▶ **Data**
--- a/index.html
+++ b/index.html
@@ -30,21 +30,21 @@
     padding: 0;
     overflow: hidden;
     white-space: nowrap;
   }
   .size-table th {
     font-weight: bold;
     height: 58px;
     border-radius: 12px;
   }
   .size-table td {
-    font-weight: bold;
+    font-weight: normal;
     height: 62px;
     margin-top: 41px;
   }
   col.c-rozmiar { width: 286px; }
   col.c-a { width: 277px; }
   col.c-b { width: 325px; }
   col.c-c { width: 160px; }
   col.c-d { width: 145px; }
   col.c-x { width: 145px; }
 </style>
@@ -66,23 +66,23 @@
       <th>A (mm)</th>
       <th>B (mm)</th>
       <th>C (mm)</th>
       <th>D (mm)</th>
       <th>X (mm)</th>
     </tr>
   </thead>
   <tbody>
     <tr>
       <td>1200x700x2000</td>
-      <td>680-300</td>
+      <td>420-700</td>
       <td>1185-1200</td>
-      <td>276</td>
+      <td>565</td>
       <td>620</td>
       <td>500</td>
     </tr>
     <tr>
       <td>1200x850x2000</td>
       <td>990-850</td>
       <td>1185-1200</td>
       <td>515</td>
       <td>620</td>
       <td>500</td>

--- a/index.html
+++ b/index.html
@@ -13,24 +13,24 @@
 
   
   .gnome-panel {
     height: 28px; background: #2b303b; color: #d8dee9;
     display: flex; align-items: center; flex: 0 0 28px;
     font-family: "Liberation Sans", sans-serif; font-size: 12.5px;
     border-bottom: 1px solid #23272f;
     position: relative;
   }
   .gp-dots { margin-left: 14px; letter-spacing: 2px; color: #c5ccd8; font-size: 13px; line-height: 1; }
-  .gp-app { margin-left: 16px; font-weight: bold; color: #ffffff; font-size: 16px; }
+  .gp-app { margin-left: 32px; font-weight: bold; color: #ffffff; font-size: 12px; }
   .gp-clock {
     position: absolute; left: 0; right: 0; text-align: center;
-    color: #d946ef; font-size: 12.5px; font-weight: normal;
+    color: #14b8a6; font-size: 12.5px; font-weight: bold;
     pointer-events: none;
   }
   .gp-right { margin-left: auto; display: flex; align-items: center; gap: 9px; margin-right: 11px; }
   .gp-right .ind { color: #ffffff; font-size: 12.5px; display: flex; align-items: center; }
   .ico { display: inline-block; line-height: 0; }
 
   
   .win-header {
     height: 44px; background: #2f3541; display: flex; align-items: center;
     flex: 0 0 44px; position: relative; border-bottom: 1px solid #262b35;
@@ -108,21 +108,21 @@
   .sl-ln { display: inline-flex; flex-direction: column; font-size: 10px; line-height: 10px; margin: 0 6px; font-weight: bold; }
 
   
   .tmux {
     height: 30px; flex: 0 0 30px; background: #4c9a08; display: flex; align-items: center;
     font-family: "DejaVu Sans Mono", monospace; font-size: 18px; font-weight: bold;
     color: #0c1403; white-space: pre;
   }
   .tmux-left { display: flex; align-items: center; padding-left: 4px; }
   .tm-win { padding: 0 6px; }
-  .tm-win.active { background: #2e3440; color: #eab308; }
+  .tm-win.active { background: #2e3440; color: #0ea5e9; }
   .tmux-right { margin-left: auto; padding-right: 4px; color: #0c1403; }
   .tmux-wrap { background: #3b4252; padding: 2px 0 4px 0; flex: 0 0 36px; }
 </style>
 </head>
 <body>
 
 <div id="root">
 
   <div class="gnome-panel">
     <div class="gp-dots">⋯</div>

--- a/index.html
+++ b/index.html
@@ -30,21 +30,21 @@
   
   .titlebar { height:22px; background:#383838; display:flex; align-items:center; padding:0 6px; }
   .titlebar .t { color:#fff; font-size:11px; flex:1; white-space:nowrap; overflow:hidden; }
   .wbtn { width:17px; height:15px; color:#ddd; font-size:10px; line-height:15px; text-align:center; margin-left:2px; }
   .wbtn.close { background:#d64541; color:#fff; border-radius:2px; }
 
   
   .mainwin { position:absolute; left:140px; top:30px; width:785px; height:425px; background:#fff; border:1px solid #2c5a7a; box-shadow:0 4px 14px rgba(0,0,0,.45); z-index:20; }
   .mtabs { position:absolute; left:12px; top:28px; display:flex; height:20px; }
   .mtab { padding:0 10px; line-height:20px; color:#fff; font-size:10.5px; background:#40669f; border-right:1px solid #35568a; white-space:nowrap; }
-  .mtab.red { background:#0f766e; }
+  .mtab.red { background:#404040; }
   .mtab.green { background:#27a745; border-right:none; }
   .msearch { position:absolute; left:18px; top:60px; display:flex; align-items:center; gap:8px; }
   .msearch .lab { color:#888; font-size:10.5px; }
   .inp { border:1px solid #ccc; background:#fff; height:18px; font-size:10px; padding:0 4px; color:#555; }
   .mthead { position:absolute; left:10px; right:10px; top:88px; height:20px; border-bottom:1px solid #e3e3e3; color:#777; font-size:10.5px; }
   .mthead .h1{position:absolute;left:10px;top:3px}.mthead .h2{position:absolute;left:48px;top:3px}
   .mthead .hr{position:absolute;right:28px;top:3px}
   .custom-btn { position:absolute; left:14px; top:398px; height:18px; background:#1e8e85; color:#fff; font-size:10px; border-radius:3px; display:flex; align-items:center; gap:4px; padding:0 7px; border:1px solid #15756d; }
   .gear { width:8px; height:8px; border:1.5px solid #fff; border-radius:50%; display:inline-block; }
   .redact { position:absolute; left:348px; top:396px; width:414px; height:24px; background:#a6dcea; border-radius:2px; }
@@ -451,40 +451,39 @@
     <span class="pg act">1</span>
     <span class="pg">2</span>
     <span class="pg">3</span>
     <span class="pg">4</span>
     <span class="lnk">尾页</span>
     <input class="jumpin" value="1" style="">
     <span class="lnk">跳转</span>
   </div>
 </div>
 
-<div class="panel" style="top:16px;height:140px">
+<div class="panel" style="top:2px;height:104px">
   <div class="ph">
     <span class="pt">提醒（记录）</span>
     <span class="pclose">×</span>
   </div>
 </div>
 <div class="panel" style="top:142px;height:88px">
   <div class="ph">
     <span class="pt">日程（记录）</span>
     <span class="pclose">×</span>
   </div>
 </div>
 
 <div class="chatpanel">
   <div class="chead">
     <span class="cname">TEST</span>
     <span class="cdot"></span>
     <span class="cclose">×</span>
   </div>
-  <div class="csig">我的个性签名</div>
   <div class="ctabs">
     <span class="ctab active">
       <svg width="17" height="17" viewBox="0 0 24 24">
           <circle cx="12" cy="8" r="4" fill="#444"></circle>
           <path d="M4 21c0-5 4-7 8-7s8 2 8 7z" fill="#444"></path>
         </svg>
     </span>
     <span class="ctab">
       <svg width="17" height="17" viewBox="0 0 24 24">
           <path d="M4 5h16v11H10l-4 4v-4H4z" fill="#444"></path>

▶ **Goal of the exercise**
When a line in the material includes the word "weight", copy it out.

▶ **Task response**
     font-weight: bold;
-    font-weight: bold;
+    font-weight: normal;
-  .gp-app { margin-left: 16px; font-weight: bold; color: #ffffff; font-size: 16px; }
+  .gp-app { margin-left: 32px; font-weight: bold; color: #ffffff; font-size: 12px; }
-    color: #d946ef; font-size: 12.5px; font-weight: normal;
+    color: #14b8a6; font-size: 12.5px; font-weight: bold;
   .sl-ln { display: inline-flex; flex-direction: column; font-size: 10px; line-height: 10px; margin: 0 6px; font-weight: bold; }
     font-family: "DejaVu Sans Mono", monospace; font-size: 18px; font-weight: bold;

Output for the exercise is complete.